Between the dissolution of the Soviet Union and the Russian invasion, 14 Eastern European countries were admitted to NATO. Four of them share a border with Russia, and the last time a country bordering Russia joined NATO before the invasion was in 2004. (Note: Poland in 1999 and Estonia, Latvia, and Lithuania in 2004. Norway, a founding member of NATO, also shares a border with Russia.) In 2002, Putin said Ukraine's relationship with NATO was not Russia's concern. Ukraine applied for a NATO Membership Action Plan at the 2008 Bucharest summit. NATO refused, but Secretary-General Jaap de Hoop Scheffer declared that Ukraine will become a member in the future. Since then, Russia has opposed Ukraine joining NATO, with Putin warning it would be deemed a threat. Several analysts and officials had warned against letting eastern European countries join NATO, because of the risk that Russia would see it as a threat.

Shortly before his death in a plane crash, Russian oligarch Yevgeny Prigozhin accused the Russian military leadership of lying about NATO aggression to justify the invasion. Prigozhin was a close confidant of Putin and his Wagner Group played an important role in the invasion. Peter Dickinson of the Atlantic Council suggested the real reason Putin opposes NATO is because it "prevents him from bullying Russia's neighbors".
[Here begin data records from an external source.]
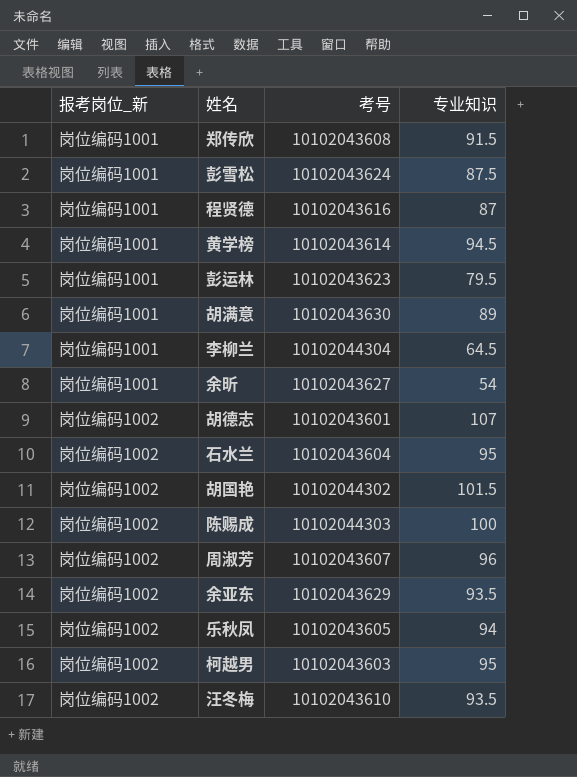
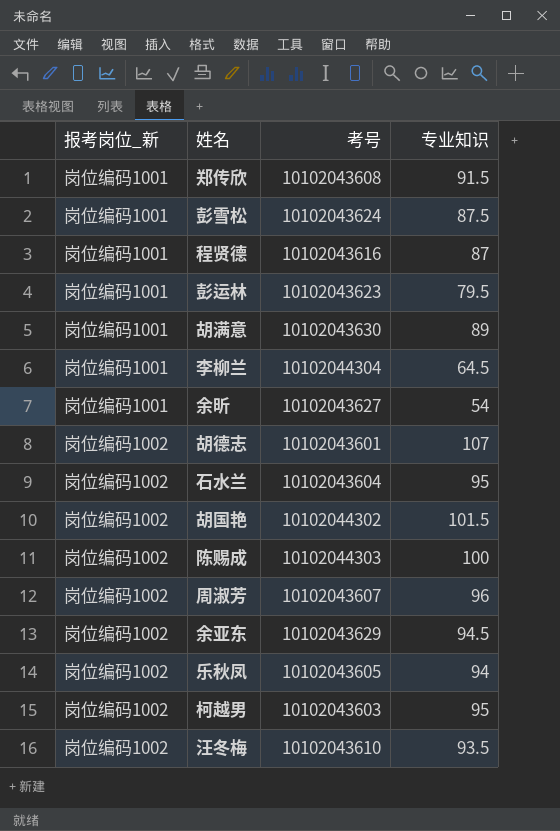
row 黄学榜: 岗位编码1001 | 10102043614 | 94.5 -> none
余亚东 | 专业知识: 93.5 -> 94.5

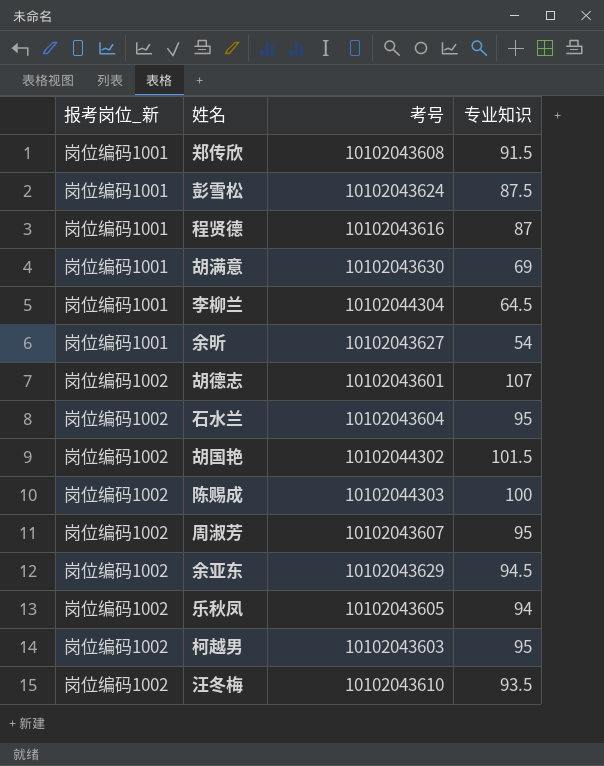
row 彭运林: 岗位编码1001 | 10102043623 | 79.5 -> none
胡满意 | 专业知识: 89 -> 69
周淑芳 | 专业知识: 96 -> 95

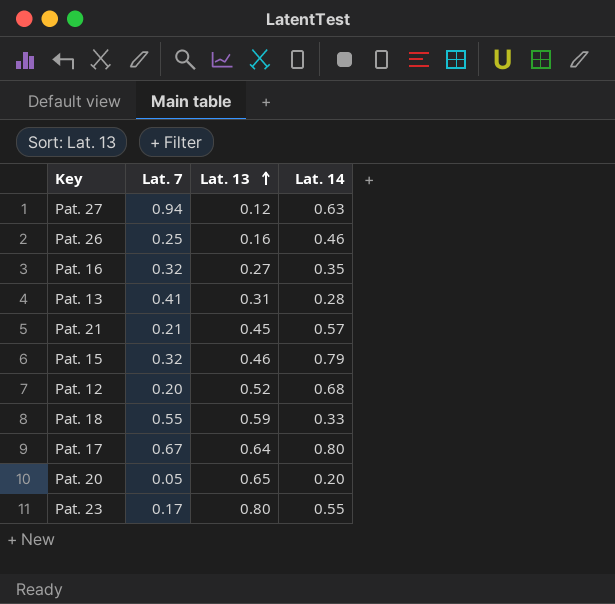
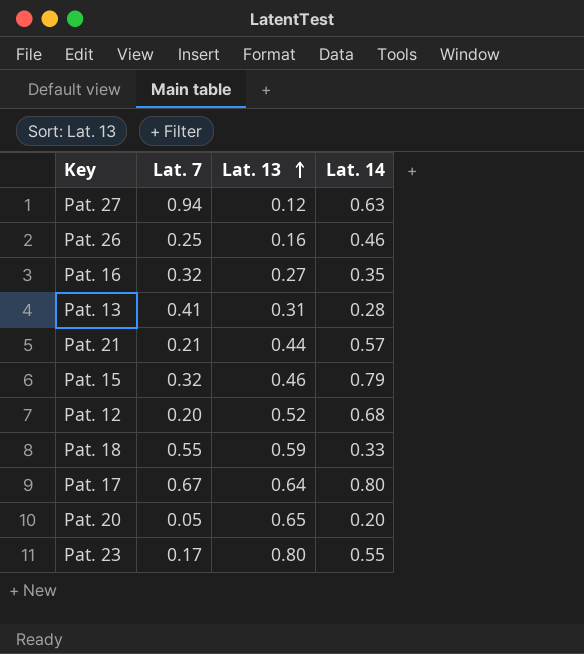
Pat. 21 | Lat. 13: 0.45 -> 0.44

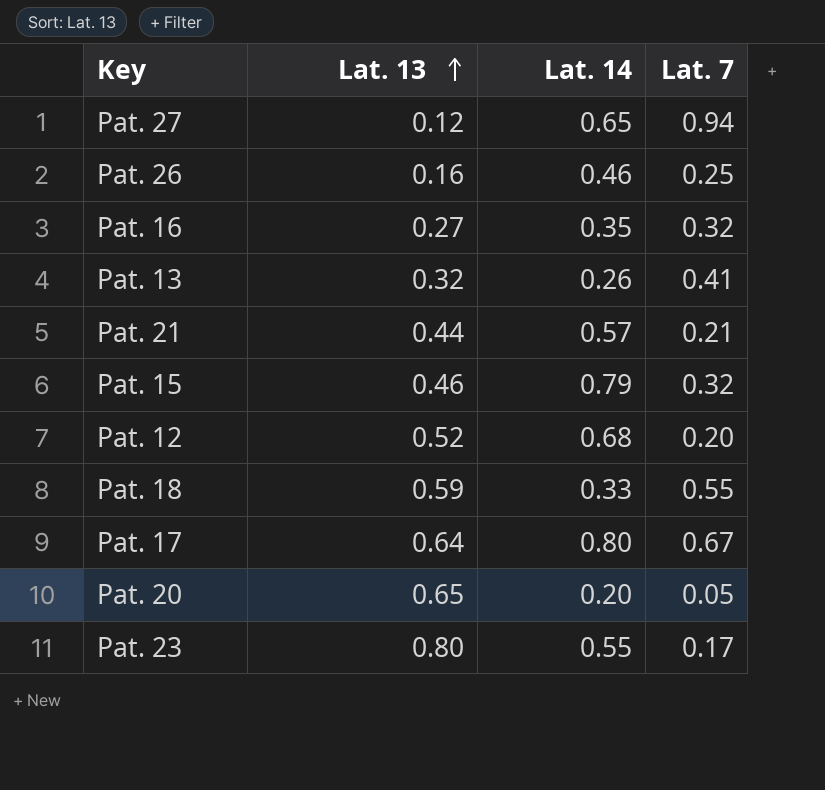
column Lat. 7 | position: 2 -> 4
Pat. 27 | Lat. 14: 0.63 -> 0.65
Pat. 13 | Lat. 13: 0.31 -> 0.32
Pat. 13 | Lat. 14: 0.28 -> 0.26

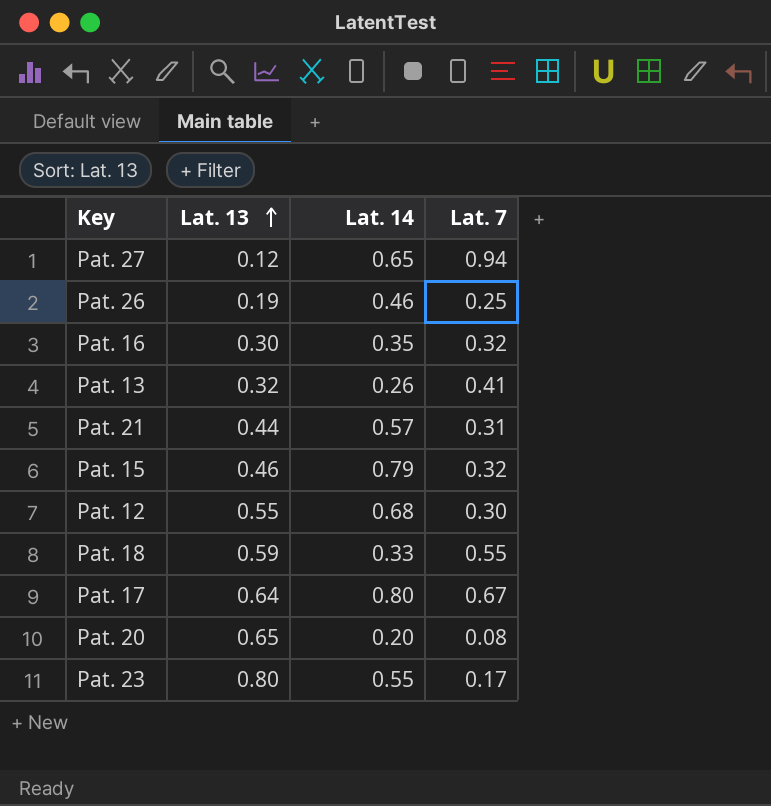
Pat. 26 | Lat. 13: 0.16 -> 0.19
Pat. 16 | Lat. 13: 0.27 -> 0.30
Pat. 21 | Lat. 7: 0.21 -> 0.31
Pat. 12 | Lat. 13: 0.52 -> 0.55
Pat. 12 | Lat. 7: 0.20 -> 0.30
Pat. 20 | Lat. 7: 0.05 -> 0.08

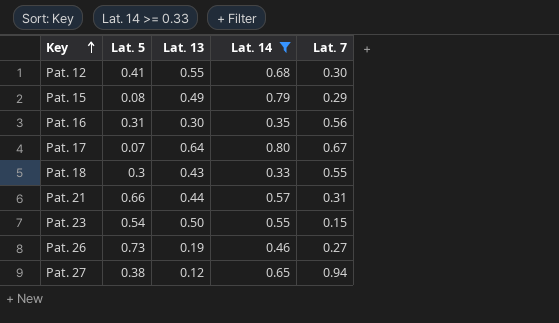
filter: none -> Lat. 14 >= 0.33
row order: Lat. 13 ascending -> Key ascending
column Lat. 5 | position: none -> 2
Pat. 15 | Lat. 13: 0.46 -> 0.49
Pat. 15 | Lat. 7: 0.32 -> 0.29
Pat. 16 | Lat. 7: 0.32 -> 0.56
Pat. 18 | Lat. 13: 0.59 -> 0.43
Pat. 23 | Lat. 13: 0.80 -> 0.50
Pat. 23 | Lat. 7: 0.17 -> 0.15
Pat. 26 | Lat. 7: 0.25 -> 0.27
=== Article 51 of the UN Charter ===

Putin's reference to Article 51 of the UN Charter is regarded by a number of lawyers as incorrect. John B. Bellinger III, member of the Council on Foreign Relations, says Article 51 of the UN Charter allowed one UN member state to give military aid to another member state; but the DPR and LPR were not UN member states and were only recognized as independent by Russia. Swiss researcher of international law Nico Krisch says that Article 51 is the right to self-defense in exceptional cases, mainly when an attack on a country has already begun or is about to begin. For other situations, there is the UN Security Council and other conflict resolution mechanisms; the blurred NATO threat that Putin sees as likely cannot justify this military action. Krisch recalled that in the early 2000s, when the United States tried to introduce the concept of "preventive self-defense" as justification for the use of military force in Iraq, most countries opposed such an interpretation, and Russia was among them. Putin's right to invoke Article 51 was also rejected by the Organization for Security and Co-operation in Europe and UN Secretary-General António Guterres.

=== Allegation of genocide ===
Putin's accusation that Ukraine was committing genocide in the Donbas have been widely rejected as baseless by other countries and international organizations, including the UNESCO Commission on the Prevention of Genocide. Over 300 scholars on genocide issued a statement rejecting Russia's abuse of the term "genocide" to "justify its own violence". Ukraine brought a case before the International Court of Justice (ICJ) to challenge Russia's claim. The ICJ said it had not seen any evidence of genocide committed by Ukraine.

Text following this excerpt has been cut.